Key signs of progress on the road to the DWeb, Kahle said, include:

  • A demonstration of the Internet Archive’s dweb.archive.org. “I don’t want to overstate how well it is working,” Kahle said, “but it is kind of working, and that is exciting.”

  • Mozilla has released experimental APIs along with developer tools for building DWeb applications.

  • The fact that at least 100 people are working on the Protocol Labs IPFS project, an effort to develop a protocol for the decentralized Web (in the same way http is the protocol for the current Web).

  • Tim Berners-Lee is leading a project called Solid, a spinoff from the Massachusetts Institute of Technology, aimed at developing tools for building decentralized social applications.

In spite of all this activity, Kahle says, “we are still prelaunch,” and there’s much work to do. “We need to have the Web browsers get better in order to support the decentralized Web at scale, we need applications that are interesting and fun, and we need the inputs from people… who are regularly dealing with surveilled, spotty, or barricaded networks.”

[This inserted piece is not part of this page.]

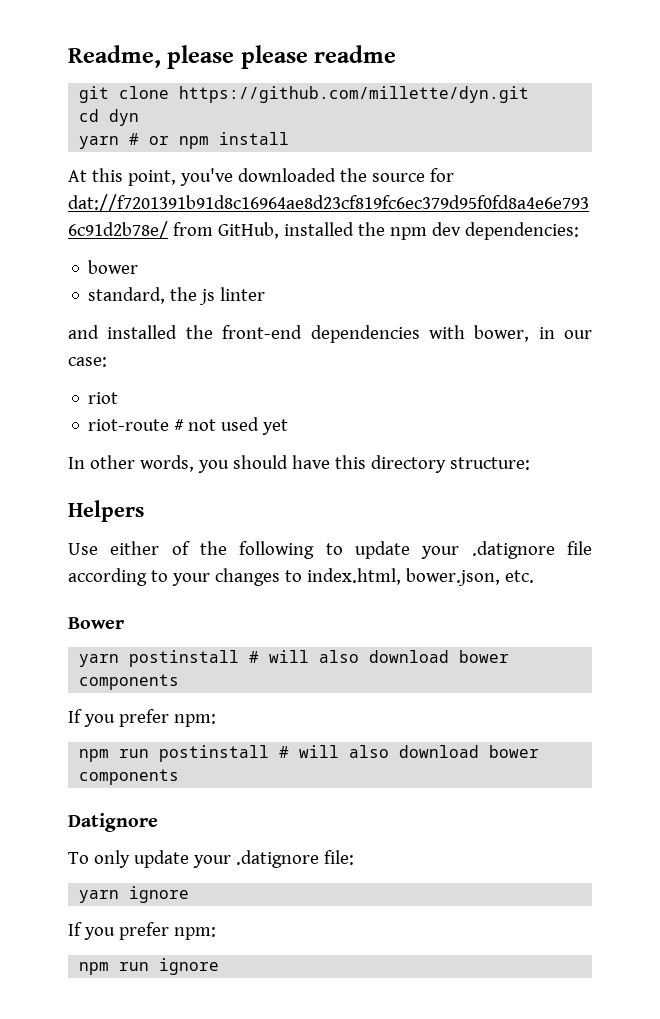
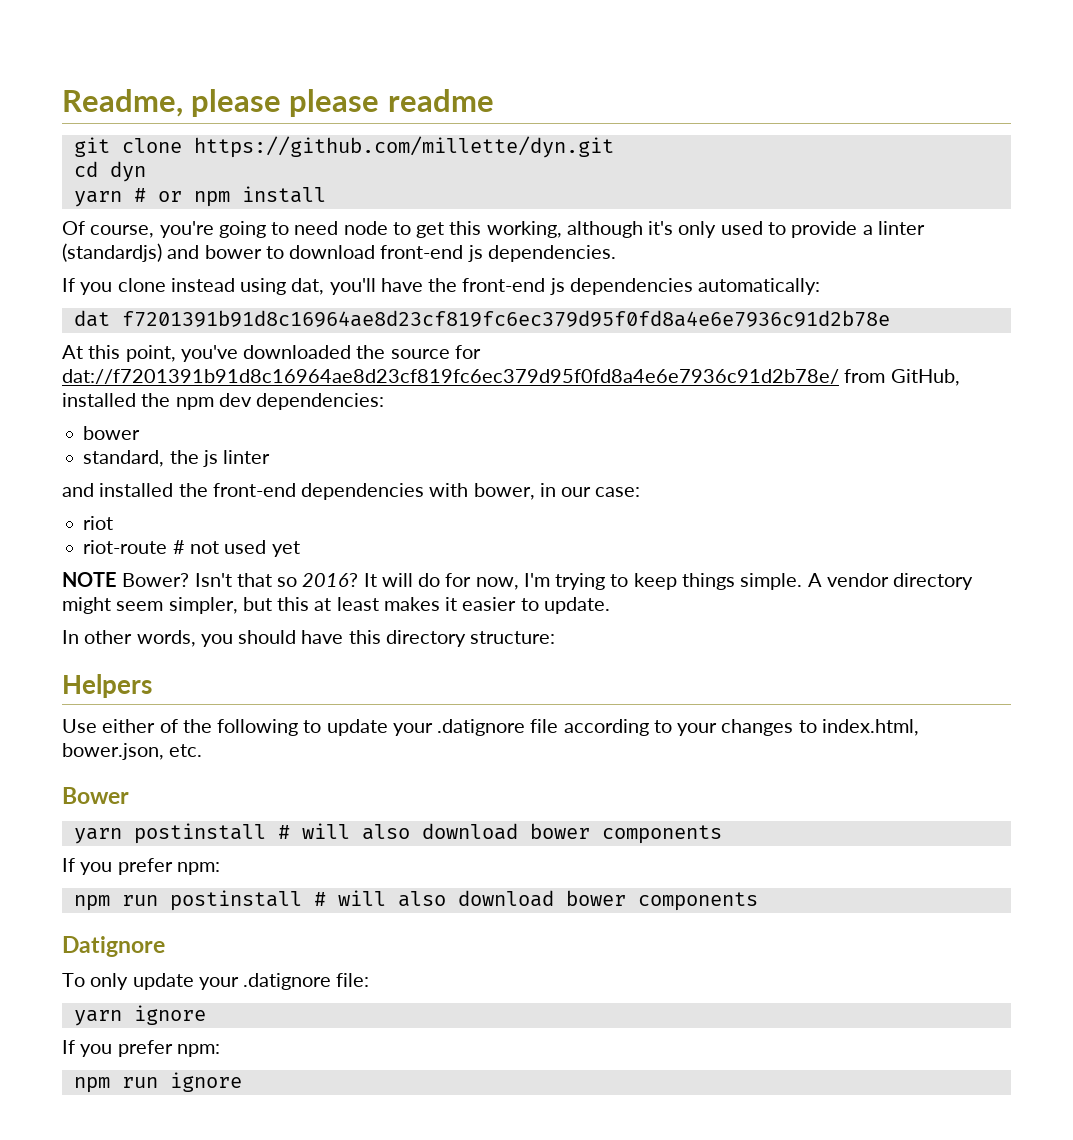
+ Of course, you're going to need node to get this working, although it's only used to provide a linter (standardjs) and bower to download front-end js dependencies.
+ If you clone instead using dat, you'll have the front-end js dependencies automatically:
+ dat f7201391b91d8c16964ae8d23cf819fc6ec379d95f0fd8a4e6e7936c91d2b78e
+ NOTE Bower? Isn't that so 2016? It will do for now, I'm trying to keep things simple. A vendor directory might seem simpler, but this at least makes it easier to update.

"We have a great deal of sensitivity to some of the failings of the current Web...at the same time that there is a lot of money running around; times are good, so people can work on trying to fix this thing."

It’s a good time to push forward, Kahle pointed out, “because we have a great deal of sensitivity to some of the failings of the current Web—the last presidential election cycle, the Snowden situation, examples of ad networks gone berserk—at the same time that there is a lot of money running around; times are good, so people can work on trying to fix this thing.”

Which brings us back to DWeb Camp. “I would really love to have a decentralized Web camp,” Kahle said. “Right now, the pieces of it are developing in isolation, people are working on blockchain pieces here, payments over there. Let’s weave it together. Let’s hack this stuff out. We will do so much more by working together.”